MATERIAL FOR THE TASK:
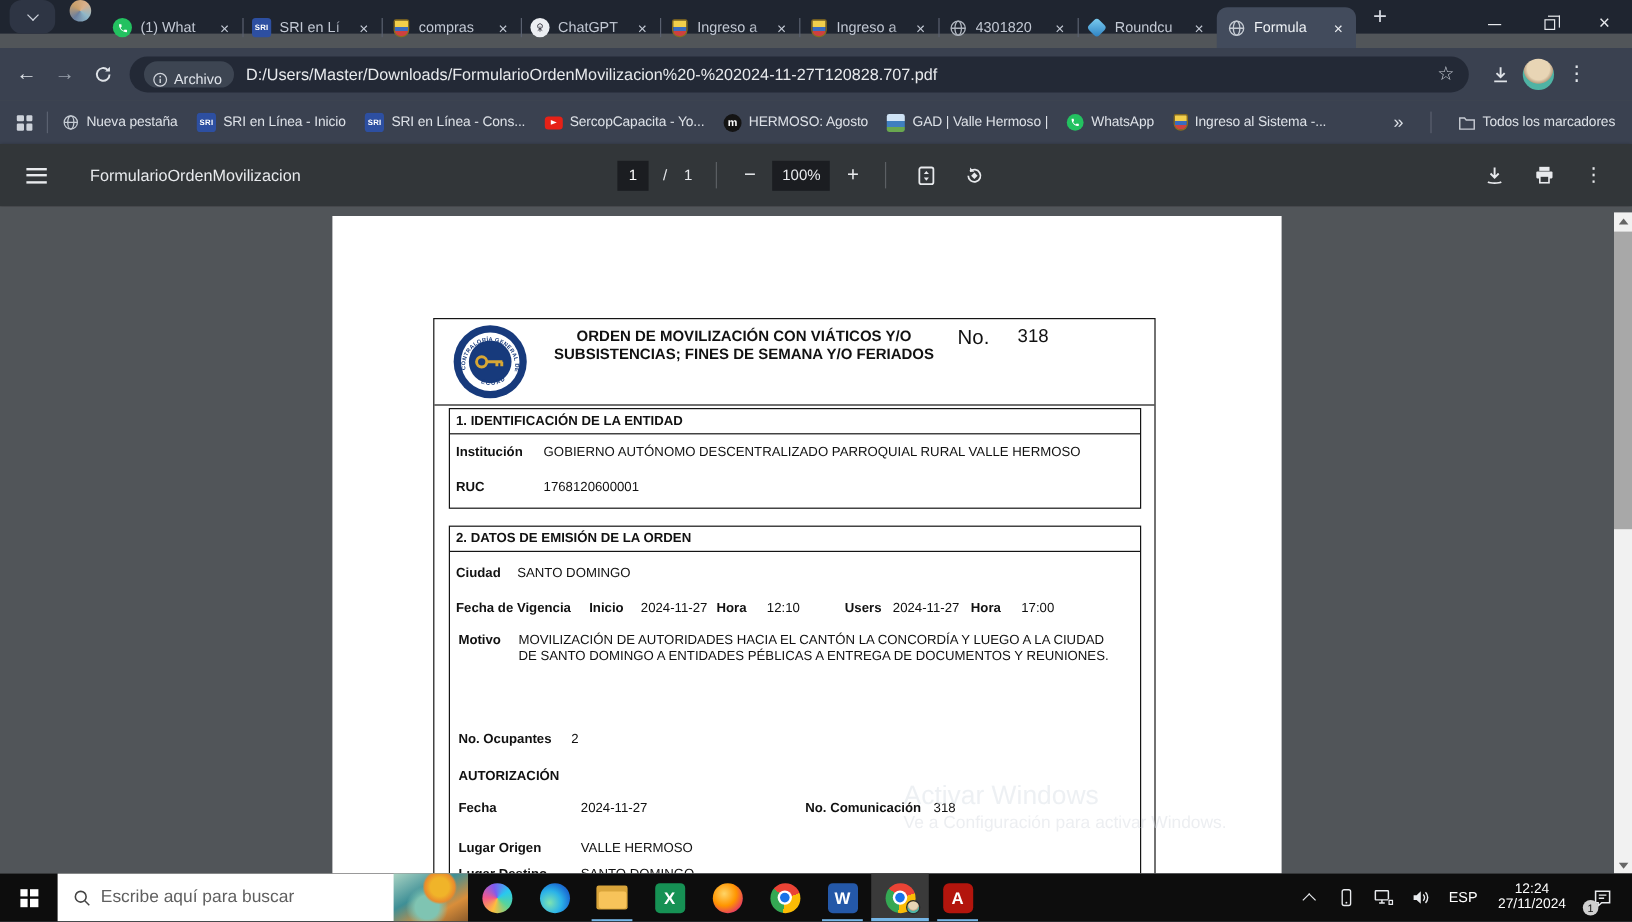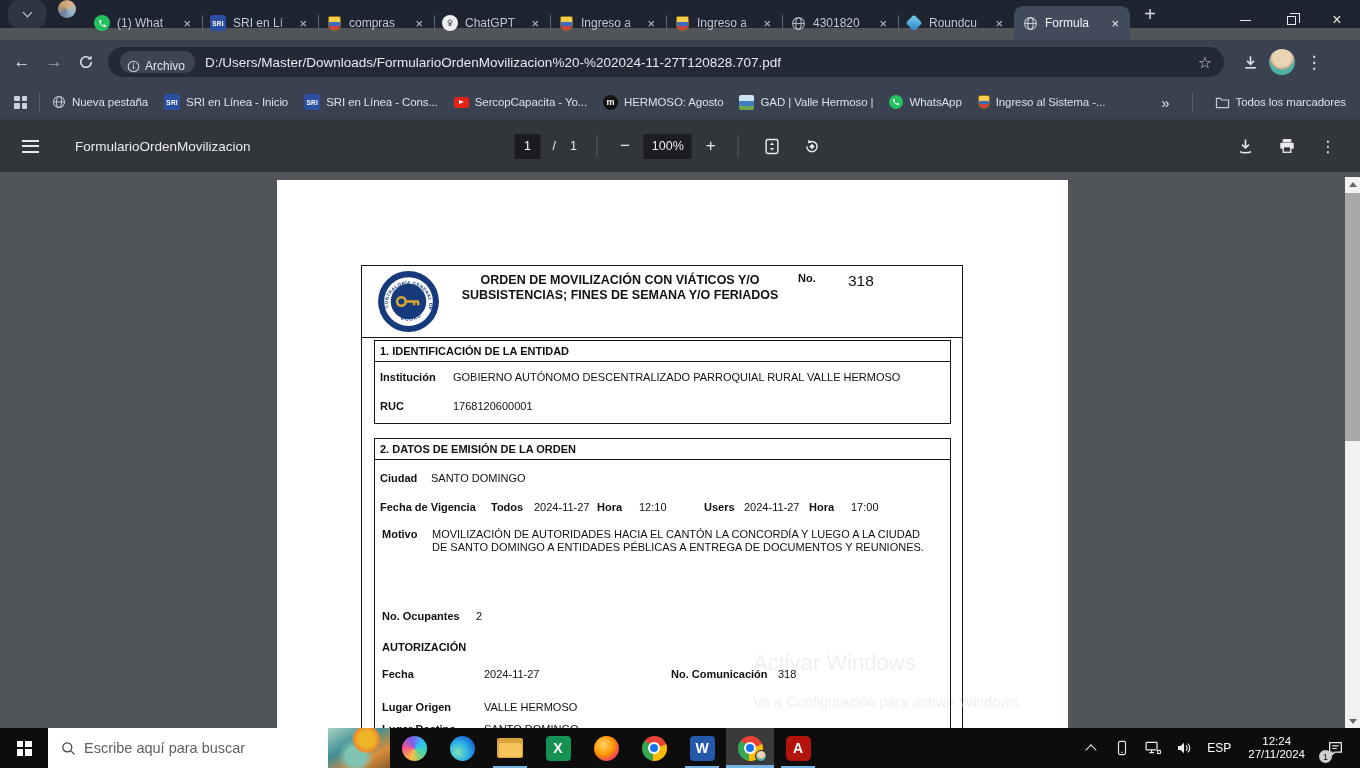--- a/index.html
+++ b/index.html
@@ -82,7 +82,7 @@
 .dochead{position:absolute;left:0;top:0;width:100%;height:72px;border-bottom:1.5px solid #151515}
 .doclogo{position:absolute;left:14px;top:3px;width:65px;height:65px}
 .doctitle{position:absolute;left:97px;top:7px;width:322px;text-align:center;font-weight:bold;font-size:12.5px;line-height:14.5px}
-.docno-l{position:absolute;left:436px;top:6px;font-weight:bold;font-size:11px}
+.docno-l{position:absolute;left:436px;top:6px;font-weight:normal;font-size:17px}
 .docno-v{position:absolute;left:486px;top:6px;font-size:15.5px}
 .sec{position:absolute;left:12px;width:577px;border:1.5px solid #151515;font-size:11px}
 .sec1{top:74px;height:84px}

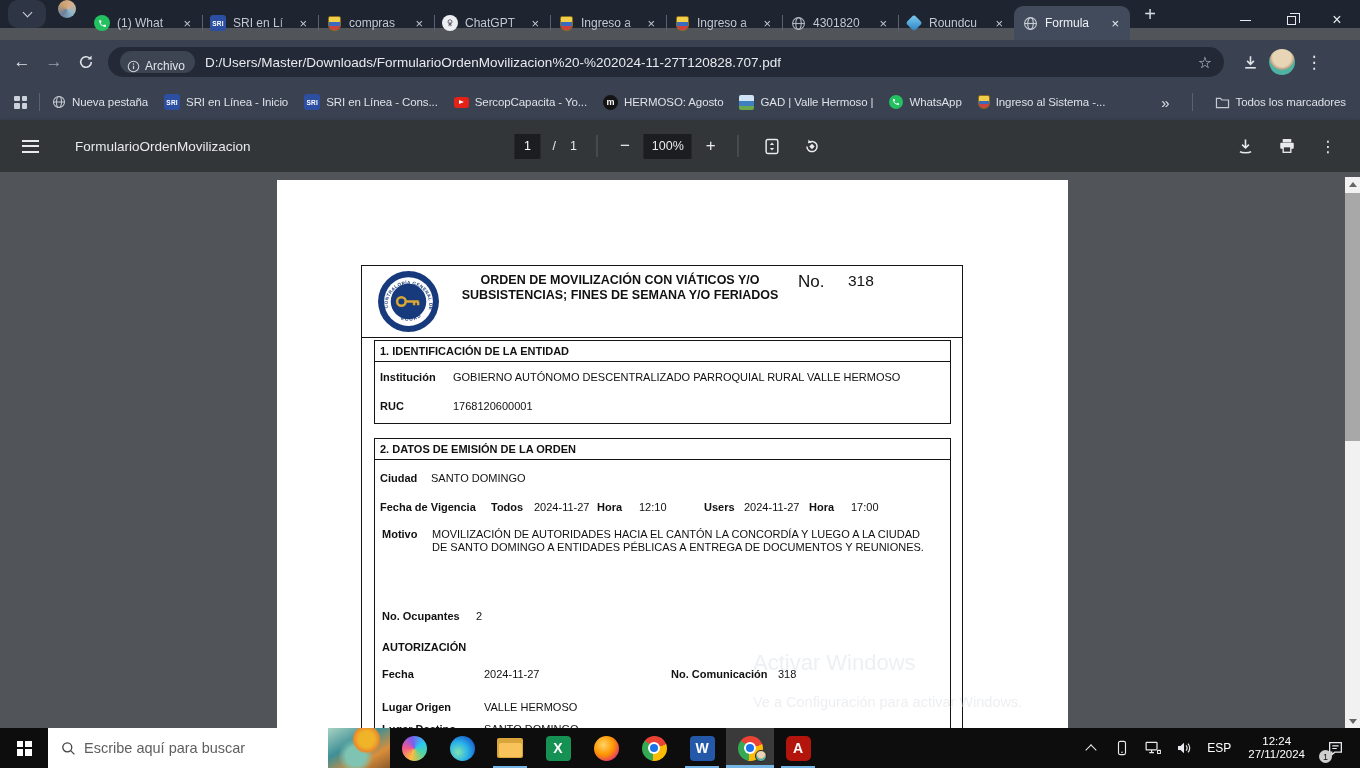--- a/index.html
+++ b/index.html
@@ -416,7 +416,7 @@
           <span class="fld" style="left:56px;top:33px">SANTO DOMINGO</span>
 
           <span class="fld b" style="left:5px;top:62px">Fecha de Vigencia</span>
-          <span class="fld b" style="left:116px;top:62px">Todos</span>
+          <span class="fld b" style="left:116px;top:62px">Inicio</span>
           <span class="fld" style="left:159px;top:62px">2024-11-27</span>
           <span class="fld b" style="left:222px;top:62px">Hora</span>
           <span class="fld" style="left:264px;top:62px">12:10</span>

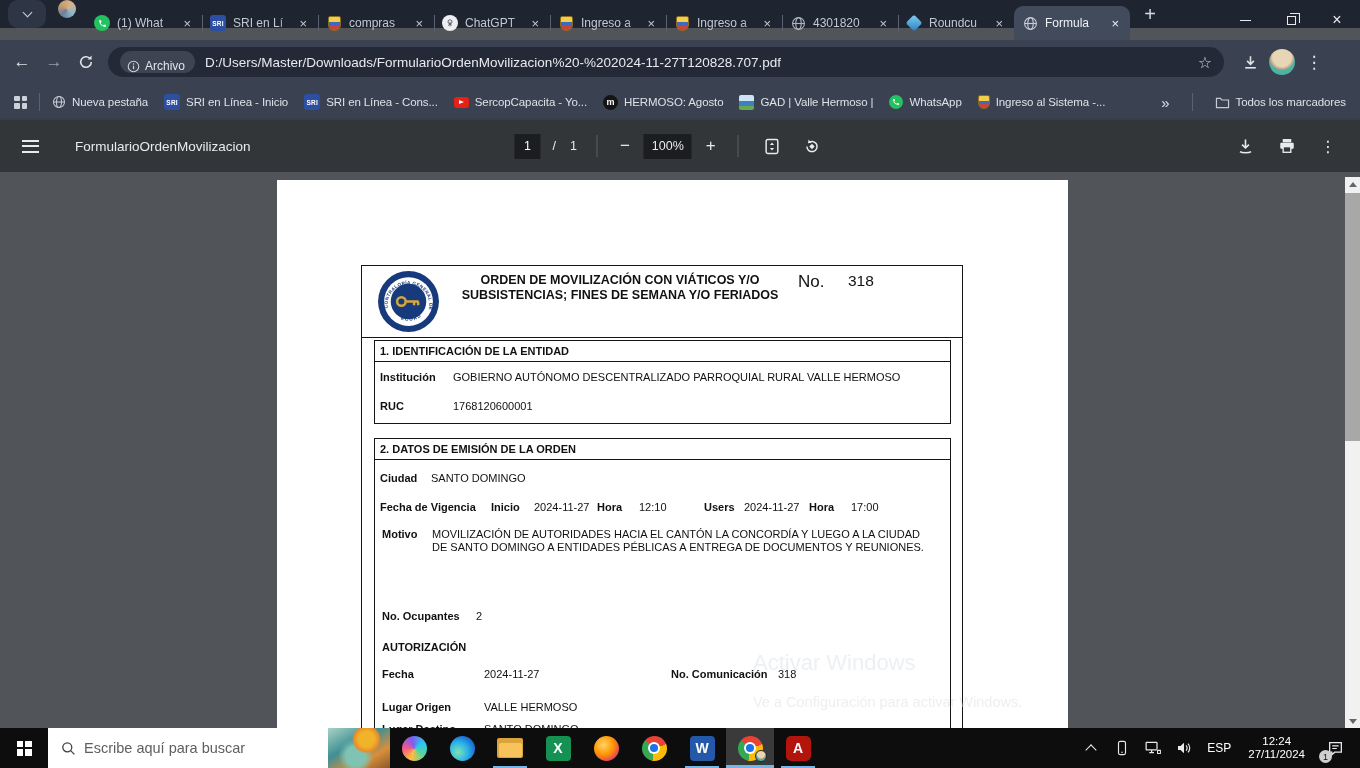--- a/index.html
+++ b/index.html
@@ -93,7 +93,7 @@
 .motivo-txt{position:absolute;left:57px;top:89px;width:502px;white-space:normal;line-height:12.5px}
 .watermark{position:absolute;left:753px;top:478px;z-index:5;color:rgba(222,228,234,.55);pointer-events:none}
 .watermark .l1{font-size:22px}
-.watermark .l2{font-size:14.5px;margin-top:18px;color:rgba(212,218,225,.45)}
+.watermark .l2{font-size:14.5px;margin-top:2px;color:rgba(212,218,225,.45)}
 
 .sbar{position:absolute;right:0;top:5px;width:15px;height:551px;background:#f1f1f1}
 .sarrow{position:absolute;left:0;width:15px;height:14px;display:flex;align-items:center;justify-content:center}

WHAT IS EXPECTED: Looking at the data above, say how many lines contain "color", and give no other words.

TASK OUTPUT: 3